======== Data to process ========

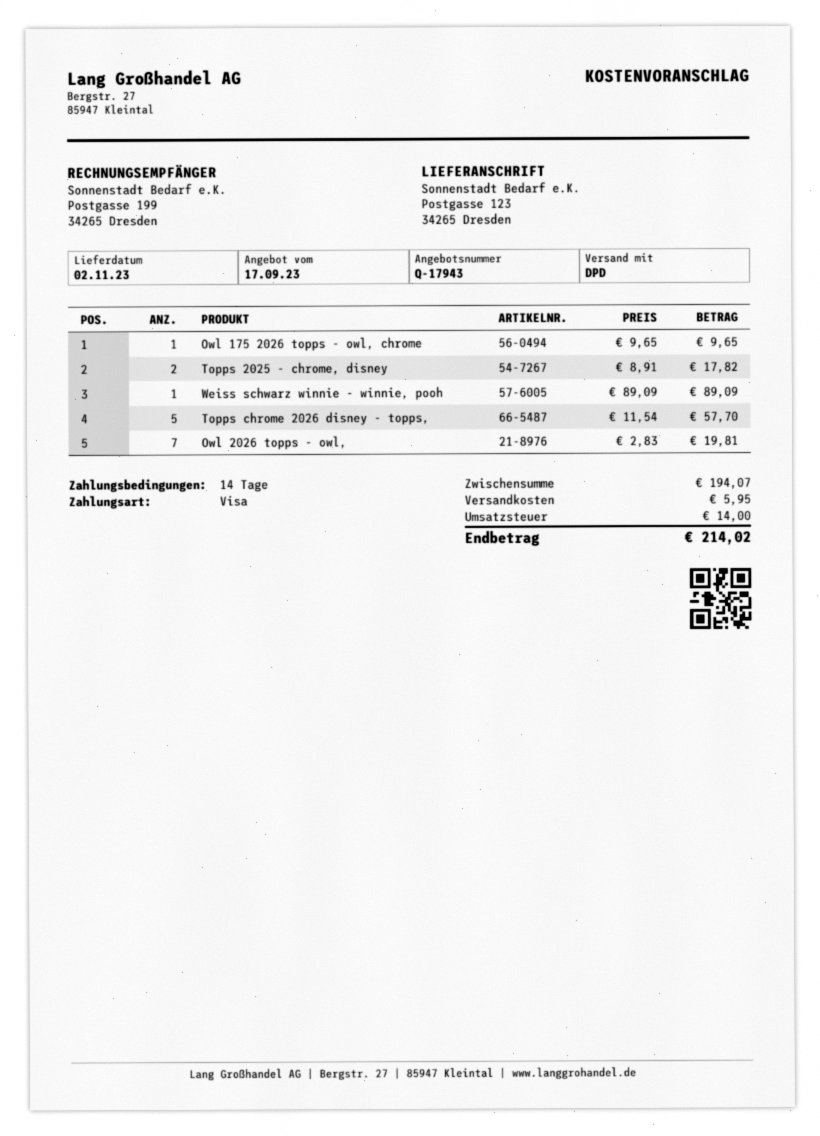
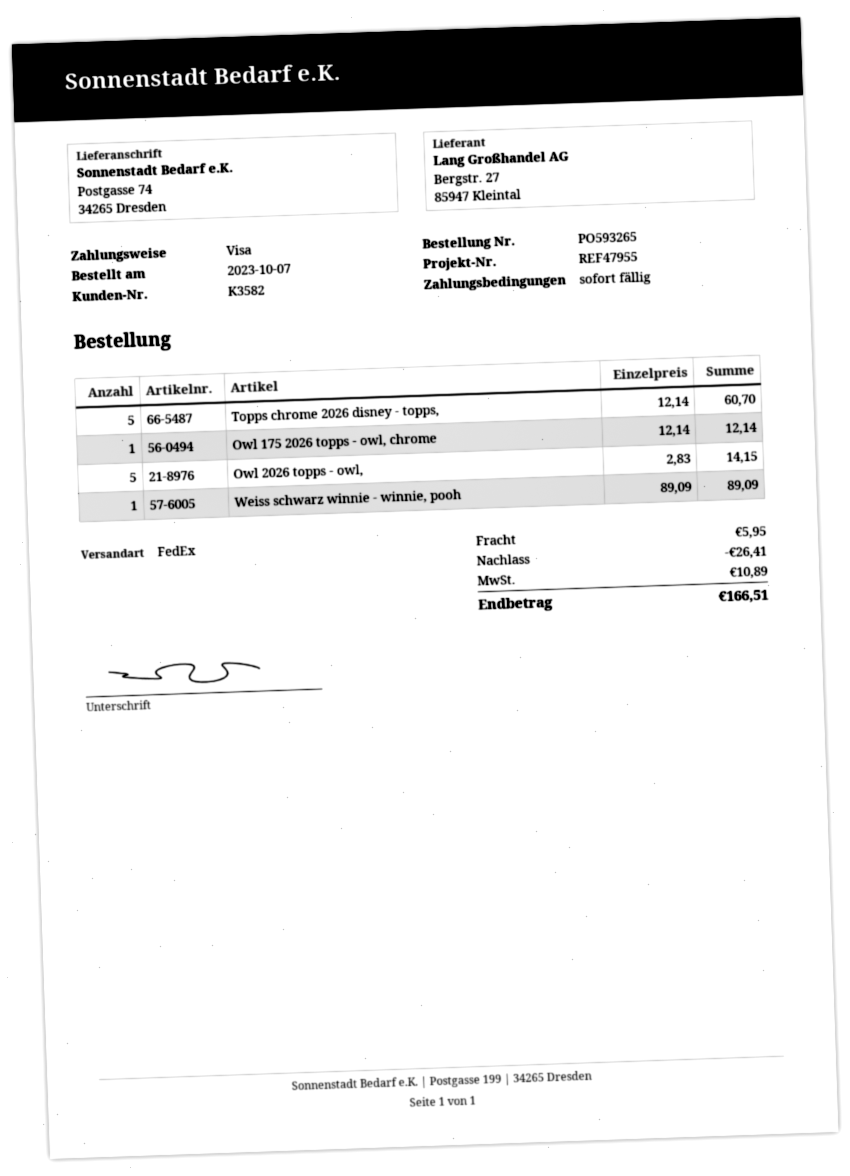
payment terms: 14 days -> on receipt
shipping method: DPD -> FedEx
ship to: Postgasse 123, 34265 Dresden -> Postgasse 74, 34265 Dresden
Owl 175 2026 topps - owl, chrome: 1 x 9.65 = 9.65 -> 1 x 12.14 = 12.14
Topps 2025 - chrome, disney: 2 x 8.91 = 17.82 -> none
Topps chrome 2026 disney - topps,: 5 x 11.54 = 57.70 -> 5 x 12.14 = 60.70
Owl 2026 topps - owl,: 7 x 2.83 = 19.81 -> 5 x 2.83 = 14.15
discount: none -> 26.41
tax: 14.00 -> 10.89
total: 214.02 -> 166.51

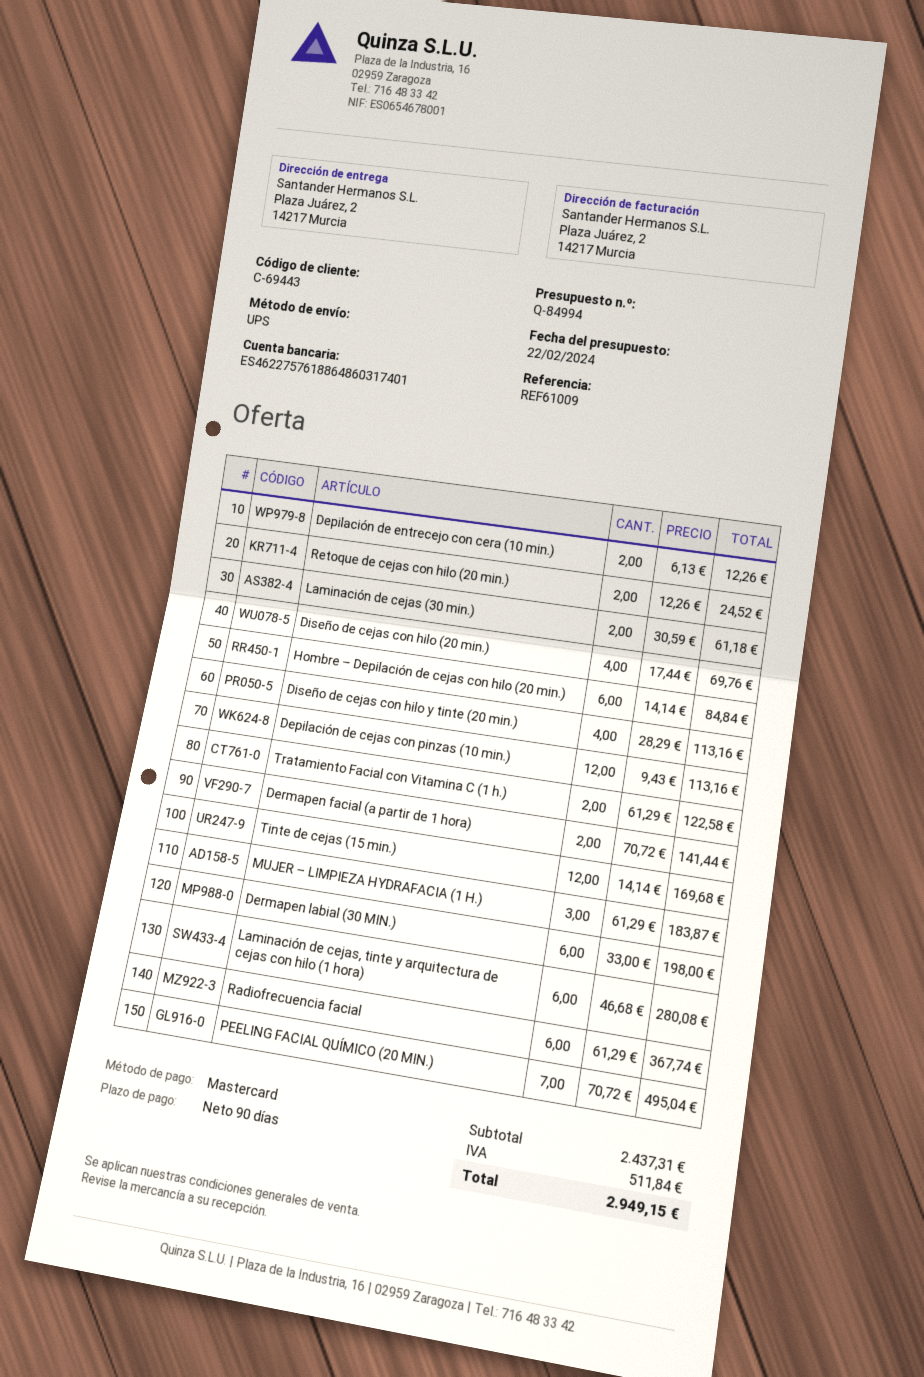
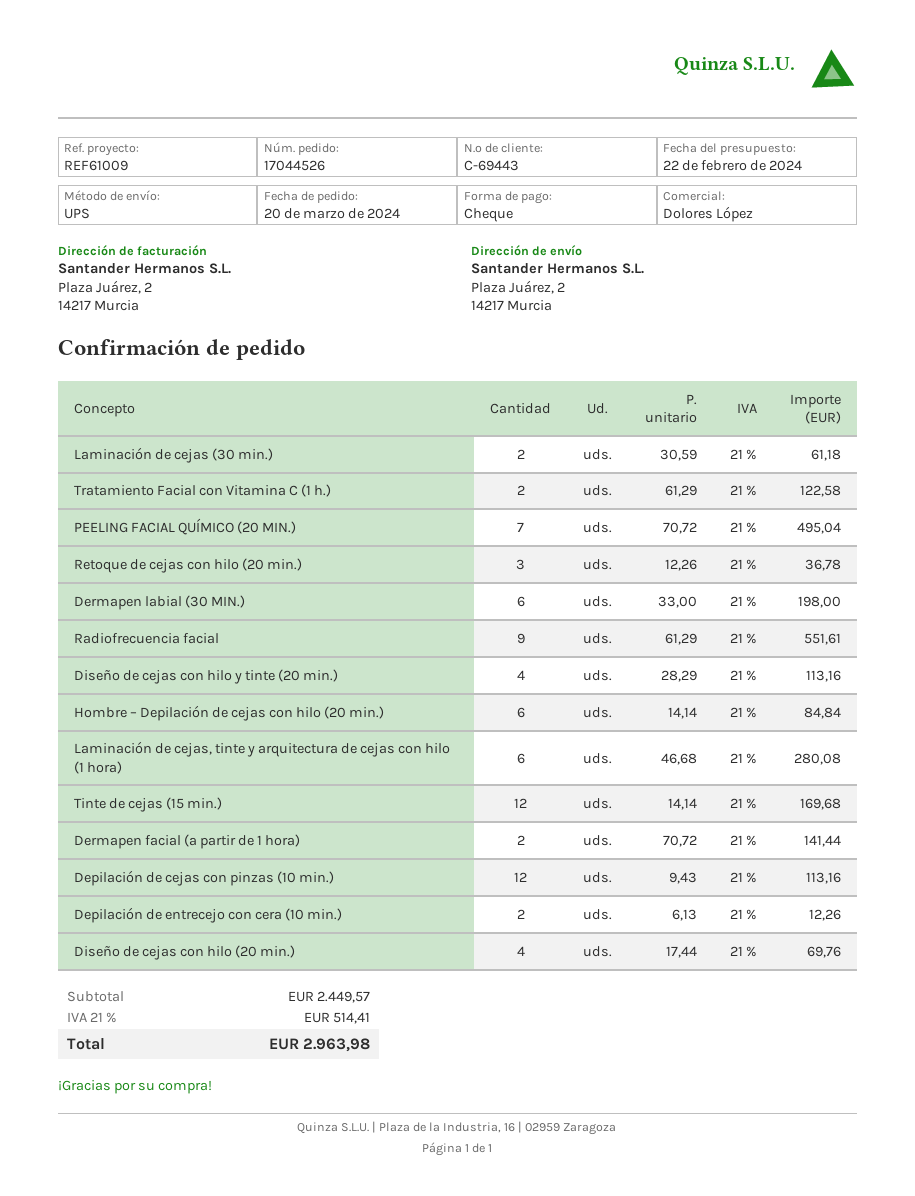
payment method: Mastercard -> cheque
Retoque de cejas con hilo (20 min.): 2 x 12.26 = 24.52 -> 3 x 12.26 = 36.78
MUJER – LIMPIEZA HYDRAFACIA (1 H.): 3 x 61.29 = 183.87 -> none
Radiofrecuencia facial: 6 x 61.29 = 367.74 -> 9 x 61.29 = 551.61
subtotal: 2437.31 -> 2449.57
tax: 511.84 -> 514.41
total: 2949.15 -> 2963.98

========

* _Exercise_:
Your job is to repeat every entry exactly, keeping all pictures out of the copy.

* _Problem solution_:
payment terms: 14 days -> on receipt
shipping method: DPD -> FedEx
ship to: Postgasse 123, 34265 Dresden -> Postgasse 74, 34265 Dresden
Owl 175 2026 topps - owl, chrome: 1 x 9.65 = 9.65 -> 1 x 12.14 = 12.14
Topps 2025 - chrome, disney: 2 x 8.91 = 17.82 -> none
Topps chrome 2026 disney - topps,: 5 x 11.54 = 57.70 -> 5 x 12.14 = 60.70
Owl 2026 topps - owl,: 7 x 2.83 = 19.81 -> 5 x 2.83 = 14.15
discount: none -> 26.41
tax: 14.00 -> 10.89
total: 214.02 -> 166.51

payment method: Mastercard -> cheque
Retoque de cejas con hilo (20 min.): 2 x 12.26 = 24.52 -> 3 x 12.26 = 36.78
MUJER – LIMPIEZA HYDRAFACIA (1 H.): 3 x 61.29 = 183.87 -> none
Radiofrecuencia facial: 6 x 61.29 = 367.74 -> 9 x 61.29 = 551.61
subtotal: 2437.31 -> 2449.57
tax: 511.84 -> 514.41
total: 2949.15 -> 2963.98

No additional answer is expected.